As in J.L., the anonymous allegation in the instant case did not include predictive information and did not indicate any source of knowledge upon which the information was based. Moreover, although the description of the Appellant may have been corroborated, there was no similar corroboration of any “assertion of illegality.” The fact that the tip, if true, described the illegal activity of drug dealing in a high crime area, does not transform the innocent act of dropping and retrieving an object into evidence demonstrating that criminal activity is afoot. Had the officers not received the anonymous information from their captain, Appellant’s evasive conduct would not *569have alerted them to drug activity. The overriding factor here is that Appellant was in a high crime area and drugs were ultimately recovered. These are impermissible factors upon which to find reasonable suspicion to warrant government intrusion.
Accordingly, I dissent.
Chief Justice FLAHERTY joins this Dissenting Opinion.

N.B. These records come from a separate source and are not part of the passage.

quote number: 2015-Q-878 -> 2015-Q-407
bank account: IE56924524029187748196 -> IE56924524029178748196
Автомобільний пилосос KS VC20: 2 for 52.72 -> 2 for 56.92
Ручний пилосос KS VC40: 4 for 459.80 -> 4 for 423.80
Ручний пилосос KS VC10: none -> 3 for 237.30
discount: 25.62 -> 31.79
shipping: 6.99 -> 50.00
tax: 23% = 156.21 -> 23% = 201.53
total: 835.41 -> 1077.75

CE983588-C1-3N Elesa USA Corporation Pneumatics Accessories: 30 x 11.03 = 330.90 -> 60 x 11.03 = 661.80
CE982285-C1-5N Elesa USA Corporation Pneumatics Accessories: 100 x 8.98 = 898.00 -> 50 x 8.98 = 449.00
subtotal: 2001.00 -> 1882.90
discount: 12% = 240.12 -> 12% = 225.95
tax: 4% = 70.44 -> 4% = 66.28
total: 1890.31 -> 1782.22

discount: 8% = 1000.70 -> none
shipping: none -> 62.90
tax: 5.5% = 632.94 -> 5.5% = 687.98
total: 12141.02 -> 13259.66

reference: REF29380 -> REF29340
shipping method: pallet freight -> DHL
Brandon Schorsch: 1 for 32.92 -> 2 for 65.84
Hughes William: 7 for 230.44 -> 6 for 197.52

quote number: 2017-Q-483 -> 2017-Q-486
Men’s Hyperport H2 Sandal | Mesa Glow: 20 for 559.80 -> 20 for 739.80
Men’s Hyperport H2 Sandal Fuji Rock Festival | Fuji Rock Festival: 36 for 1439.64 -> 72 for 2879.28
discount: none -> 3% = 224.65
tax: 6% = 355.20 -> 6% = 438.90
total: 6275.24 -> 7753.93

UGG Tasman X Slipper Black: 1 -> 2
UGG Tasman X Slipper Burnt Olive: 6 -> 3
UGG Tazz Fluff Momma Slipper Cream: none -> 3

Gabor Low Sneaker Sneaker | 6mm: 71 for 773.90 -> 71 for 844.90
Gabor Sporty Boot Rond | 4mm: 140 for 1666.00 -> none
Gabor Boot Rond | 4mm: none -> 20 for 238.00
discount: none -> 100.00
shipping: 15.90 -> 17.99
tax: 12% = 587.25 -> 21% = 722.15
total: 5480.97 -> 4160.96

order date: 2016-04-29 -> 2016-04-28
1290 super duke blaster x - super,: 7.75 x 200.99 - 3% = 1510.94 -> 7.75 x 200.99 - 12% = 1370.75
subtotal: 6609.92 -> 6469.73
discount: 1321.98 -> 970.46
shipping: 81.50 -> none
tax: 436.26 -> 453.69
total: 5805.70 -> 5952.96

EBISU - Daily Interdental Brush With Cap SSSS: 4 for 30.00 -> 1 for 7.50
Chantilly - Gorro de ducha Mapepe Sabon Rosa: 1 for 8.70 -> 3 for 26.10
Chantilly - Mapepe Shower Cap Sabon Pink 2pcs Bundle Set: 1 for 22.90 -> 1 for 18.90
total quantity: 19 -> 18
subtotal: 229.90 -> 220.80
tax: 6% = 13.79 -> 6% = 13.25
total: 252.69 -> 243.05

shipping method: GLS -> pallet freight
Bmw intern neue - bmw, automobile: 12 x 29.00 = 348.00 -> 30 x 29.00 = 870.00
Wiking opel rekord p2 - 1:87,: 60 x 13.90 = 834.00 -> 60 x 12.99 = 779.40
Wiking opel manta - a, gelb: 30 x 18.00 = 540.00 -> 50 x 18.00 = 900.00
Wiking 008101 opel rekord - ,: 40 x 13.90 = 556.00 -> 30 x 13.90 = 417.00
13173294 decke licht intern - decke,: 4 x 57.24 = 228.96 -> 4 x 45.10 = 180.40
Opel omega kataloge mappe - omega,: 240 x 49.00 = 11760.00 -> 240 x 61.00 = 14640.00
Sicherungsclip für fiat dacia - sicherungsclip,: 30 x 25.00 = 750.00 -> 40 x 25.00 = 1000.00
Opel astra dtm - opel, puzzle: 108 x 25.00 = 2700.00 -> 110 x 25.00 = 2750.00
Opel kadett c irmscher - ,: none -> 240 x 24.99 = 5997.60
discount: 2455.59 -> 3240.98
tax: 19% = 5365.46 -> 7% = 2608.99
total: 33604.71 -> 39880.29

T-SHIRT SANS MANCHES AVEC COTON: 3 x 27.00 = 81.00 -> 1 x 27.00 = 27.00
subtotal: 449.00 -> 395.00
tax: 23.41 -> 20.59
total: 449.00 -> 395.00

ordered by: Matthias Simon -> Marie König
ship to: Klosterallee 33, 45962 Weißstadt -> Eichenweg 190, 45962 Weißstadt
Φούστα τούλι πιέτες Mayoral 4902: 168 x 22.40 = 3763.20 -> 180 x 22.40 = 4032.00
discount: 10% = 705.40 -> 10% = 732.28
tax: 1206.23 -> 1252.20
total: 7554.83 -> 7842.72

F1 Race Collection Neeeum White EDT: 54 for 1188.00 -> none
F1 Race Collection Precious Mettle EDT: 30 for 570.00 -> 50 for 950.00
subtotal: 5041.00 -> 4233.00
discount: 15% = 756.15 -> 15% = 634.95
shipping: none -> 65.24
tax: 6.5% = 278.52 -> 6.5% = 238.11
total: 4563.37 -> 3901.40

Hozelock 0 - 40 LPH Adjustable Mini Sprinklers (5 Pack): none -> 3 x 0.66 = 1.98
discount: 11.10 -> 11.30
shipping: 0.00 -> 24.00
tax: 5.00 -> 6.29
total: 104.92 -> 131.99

. The record establishes that the arresting officers received unverified information from their captain that a male, wearing a green jacket and blue jeans, was selling narcotics on a particular street in Philadelphia. The officers did not respond until two and one-half hours later and then observed Appellant in the designated area, standing in front of a Chinese restaurant, wearing clothing matching the description. The officers observed Appellant enter the restaurant, drop an object upon seeing police and return outside. Appellant went back into the restaurant and apparently retrieved the object when the police approached.

. The stop in J.L. was premised solely on the information contained in the anonymous tip, while the officers in the instant case relied on the anonymous information as well as Appellant's conduct in dropping and retrieving an object upon seeing police. This distinction is not controlling, however, as the additional information is meaningless unless the unconfirmed report of drug dealing is taken as true.